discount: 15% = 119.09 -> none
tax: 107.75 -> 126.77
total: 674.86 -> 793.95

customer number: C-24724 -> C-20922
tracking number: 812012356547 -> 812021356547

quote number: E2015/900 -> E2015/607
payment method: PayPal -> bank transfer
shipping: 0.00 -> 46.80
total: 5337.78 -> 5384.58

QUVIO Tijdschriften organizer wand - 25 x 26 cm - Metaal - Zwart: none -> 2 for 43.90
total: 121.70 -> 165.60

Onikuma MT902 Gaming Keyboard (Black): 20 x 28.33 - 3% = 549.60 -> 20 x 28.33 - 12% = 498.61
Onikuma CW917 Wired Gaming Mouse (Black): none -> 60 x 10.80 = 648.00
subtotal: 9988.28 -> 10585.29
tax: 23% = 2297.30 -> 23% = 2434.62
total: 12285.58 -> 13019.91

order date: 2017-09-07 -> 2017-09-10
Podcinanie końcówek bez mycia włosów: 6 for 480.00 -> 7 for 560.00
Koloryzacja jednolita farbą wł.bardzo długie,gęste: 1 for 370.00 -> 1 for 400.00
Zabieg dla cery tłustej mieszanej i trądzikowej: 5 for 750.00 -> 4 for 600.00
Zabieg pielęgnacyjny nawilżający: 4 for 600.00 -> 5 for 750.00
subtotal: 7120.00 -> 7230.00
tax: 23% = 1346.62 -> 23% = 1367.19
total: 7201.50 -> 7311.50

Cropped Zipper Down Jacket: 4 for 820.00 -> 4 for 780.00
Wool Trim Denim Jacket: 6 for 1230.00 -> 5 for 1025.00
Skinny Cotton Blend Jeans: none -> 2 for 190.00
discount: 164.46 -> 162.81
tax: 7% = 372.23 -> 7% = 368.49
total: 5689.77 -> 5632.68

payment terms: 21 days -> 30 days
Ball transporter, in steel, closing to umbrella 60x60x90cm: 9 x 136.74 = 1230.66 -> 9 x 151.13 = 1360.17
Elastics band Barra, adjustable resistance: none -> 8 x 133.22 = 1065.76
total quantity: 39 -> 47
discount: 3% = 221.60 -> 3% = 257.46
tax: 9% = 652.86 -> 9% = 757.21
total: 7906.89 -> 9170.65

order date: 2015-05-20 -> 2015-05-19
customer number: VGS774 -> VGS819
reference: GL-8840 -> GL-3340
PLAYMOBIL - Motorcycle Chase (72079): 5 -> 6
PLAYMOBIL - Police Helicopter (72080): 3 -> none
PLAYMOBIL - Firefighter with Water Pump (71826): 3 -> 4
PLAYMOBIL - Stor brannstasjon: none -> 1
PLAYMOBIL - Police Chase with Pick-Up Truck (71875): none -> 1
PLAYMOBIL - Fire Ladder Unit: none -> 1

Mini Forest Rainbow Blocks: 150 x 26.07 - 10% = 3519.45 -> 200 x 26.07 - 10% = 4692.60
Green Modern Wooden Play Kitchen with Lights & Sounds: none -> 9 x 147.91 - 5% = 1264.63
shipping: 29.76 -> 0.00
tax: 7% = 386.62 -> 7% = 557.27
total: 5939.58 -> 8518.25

################

Work required: Exact output of every entry is required.

Response area:
discount: 15% = 119.09 -> none
tax: 107.75 -> 126.77
total: 674.86 -> 793.95

customer number: C-24724 -> C-20922
tracking number: 812012356547 -> 812021356547

quote number: E2015/900 -> E2015/607
payment method: PayPal -> bank transfer
shipping: 0.00 -> 46.80
total: 5337.78 -> 5384.58

QUVIO Tijdschriften organizer wand - 25 x 26 cm - Metaal - Zwart: none -> 2 for 43.90
total: 121.70 -> 165.60

Onikuma MT902 Gaming Keyboard (Black): 20 x 28.33 - 3% = 549.60 -> 20 x 28.33 - 12% = 498.61
Onikuma CW917 Wired Gaming Mouse (Black): none -> 60 x 10.80 = 648.00
subtotal: 9988.28 -> 10585.29
tax: 23% = 2297.30 -> 23% = 2434.62
total: 12285.58 -> 13019.91

order date: 2017-09-07 -> 2017-09-10
Podcinanie końcówek bez mycia włosów: 6 for 480.00 -> 7 for 560.00
Koloryzacja jednolita farbą wł.bardzo długie,gęste: 1 for 370.00 -> 1 for 400.00
Zabieg dla cery tłustej mieszanej i trądzikowej: 5 for 750.00 -> 4 for 600.00
Zabieg pielęgnacyjny nawilżający: 4 for 600.00 -> 5 for 750.00
subtotal: 7120.00 -> 7230.00
tax: 23% = 1346.62 -> 23% = 1367.19
total: 7201.50 -> 7311.50

Cropped Zipper Down Jacket: 4 for 820.00 -> 4 for 780.00
Wool Trim Denim Jacket: 6 for 1230.00 -> 5 for 1025.00
Skinny Cotton Blend Jeans: none -> 2 for 190.00
discount: 164.46 -> 162.81
tax: 7% = 372.23 -> 7% = 368.49
total: 5689.77 -> 5632.68

payment terms: 21 days -> 30 days
Ball transporter, in steel, closing to umbrella 60x60x90cm: 9 x 136.74 = 1230.66 -> 9 x 151.13 = 1360.17
Elastics band Barra, adjustable resistance: none -> 8 x 133.22 = 1065.76
total quantity: 39 -> 47
discount: 3% = 221.60 -> 3% = 257.46
tax: 9% = 652.86 -> 9% = 757.21
total: 7906.89 -> 9170.65

order date: 2015-05-20 -> 2015-05-19
customer number: VGS774 -> VGS819
reference: GL-8840 -> GL-3340
PLAYMOBIL - Motorcycle Chase (72079): 5 -> 6
PLAYMOBIL - Police Helicopter (72080): 3 -> none
PLAYMOBIL - Firefighter with Water Pump (71826): 3 -> 4
PLAYMOBIL - Stor brannstasjon: none -> 1
PLAYMOBIL - Police Chase with Pick-Up Truck (71875): none -> 1
PLAYMOBIL - Fire Ladder Unit: none -> 1

Mini Forest Rainbow Blocks: 150 x 26.07 - 10% = 3519.45 -> 200 x 26.07 - 10% = 4692.60
Green Modern Wooden Play Kitchen with Lights & Sounds: none -> 9 x 147.91 - 5% = 1264.63
shipping: 29.76 -> 0.00
tax: 7% = 386.62 -> 7% = 557.27
total: 5939.58 -> 8518.25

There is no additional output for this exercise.